WHAT IS EXPECTED — Look through the records below for the line with "EFFECTS IN REACT" and the line with "(duración, delay, etc.)", then return those lines and all lines between, exactly.

Items from a data source —
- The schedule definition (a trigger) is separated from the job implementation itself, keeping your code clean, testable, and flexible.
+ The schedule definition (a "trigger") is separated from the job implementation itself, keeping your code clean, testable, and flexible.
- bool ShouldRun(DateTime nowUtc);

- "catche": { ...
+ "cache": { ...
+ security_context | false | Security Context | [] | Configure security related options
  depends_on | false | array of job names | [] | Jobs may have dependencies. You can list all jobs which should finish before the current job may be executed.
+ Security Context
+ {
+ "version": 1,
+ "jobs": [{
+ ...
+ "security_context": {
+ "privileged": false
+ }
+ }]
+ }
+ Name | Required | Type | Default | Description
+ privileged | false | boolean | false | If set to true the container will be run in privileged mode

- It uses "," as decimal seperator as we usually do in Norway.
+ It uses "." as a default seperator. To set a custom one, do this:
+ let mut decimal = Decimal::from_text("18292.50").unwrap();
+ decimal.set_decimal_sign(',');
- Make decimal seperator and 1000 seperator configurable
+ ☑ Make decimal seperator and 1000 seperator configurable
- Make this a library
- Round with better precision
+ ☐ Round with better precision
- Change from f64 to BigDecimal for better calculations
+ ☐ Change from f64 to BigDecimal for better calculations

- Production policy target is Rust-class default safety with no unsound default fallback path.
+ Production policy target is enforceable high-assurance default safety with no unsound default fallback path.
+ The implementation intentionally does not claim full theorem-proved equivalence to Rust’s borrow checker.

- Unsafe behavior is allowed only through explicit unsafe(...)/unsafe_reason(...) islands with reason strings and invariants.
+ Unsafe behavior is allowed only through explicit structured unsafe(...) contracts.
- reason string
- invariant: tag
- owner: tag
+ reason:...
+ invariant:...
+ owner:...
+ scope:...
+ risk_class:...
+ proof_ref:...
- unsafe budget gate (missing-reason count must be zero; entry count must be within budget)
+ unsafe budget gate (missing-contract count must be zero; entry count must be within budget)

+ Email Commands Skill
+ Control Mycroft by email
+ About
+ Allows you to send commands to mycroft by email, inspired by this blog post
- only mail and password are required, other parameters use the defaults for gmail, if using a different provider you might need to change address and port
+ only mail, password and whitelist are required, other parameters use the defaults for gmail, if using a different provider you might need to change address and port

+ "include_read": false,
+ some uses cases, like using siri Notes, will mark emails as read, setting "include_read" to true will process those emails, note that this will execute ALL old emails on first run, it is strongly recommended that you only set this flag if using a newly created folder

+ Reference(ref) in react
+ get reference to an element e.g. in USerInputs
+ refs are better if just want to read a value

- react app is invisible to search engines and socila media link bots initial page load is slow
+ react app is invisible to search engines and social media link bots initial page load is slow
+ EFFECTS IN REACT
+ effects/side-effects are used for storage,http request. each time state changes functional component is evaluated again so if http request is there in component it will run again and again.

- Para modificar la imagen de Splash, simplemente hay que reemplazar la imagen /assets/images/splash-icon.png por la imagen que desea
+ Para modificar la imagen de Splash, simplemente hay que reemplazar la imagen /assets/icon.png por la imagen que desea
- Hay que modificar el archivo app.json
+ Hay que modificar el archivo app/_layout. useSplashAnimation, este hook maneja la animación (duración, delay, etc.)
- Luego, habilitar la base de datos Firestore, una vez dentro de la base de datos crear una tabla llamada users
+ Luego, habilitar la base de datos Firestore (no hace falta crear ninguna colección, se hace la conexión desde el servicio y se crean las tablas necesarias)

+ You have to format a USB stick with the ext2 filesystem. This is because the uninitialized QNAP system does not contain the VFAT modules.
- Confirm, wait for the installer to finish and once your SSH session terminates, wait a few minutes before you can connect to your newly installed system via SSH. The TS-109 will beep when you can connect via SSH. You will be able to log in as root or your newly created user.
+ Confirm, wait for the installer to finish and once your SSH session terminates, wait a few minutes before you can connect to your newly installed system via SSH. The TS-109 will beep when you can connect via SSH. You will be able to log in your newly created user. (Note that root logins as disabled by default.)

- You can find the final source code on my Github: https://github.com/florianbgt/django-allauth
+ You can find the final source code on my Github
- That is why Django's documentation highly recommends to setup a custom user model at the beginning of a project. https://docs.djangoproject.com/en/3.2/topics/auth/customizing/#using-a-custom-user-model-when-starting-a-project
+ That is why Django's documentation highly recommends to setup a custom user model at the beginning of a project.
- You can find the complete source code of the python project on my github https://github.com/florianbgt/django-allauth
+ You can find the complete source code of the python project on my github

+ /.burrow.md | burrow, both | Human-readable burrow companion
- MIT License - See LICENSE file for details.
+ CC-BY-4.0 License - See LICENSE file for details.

WRITTEN ANSWER —
+ EFFECTS IN REACT
+ effects/side-effects are used for storage,http request. each time state changes functional component is evaluated again so if http request is there in component it will run again and again.

- Para modificar la imagen de Splash, simplemente hay que reemplazar la imagen /assets/images/splash-icon.png por la imagen que desea
+ Para modificar la imagen de Splash, simplemente hay que reemplazar la imagen /assets/icon.png por la imagen que desea
- Hay que modificar el archivo app.json
+ Hay que modificar el archivo app/_layout. useSplashAnimation, este hook maneja la animación (duración, delay, etc.)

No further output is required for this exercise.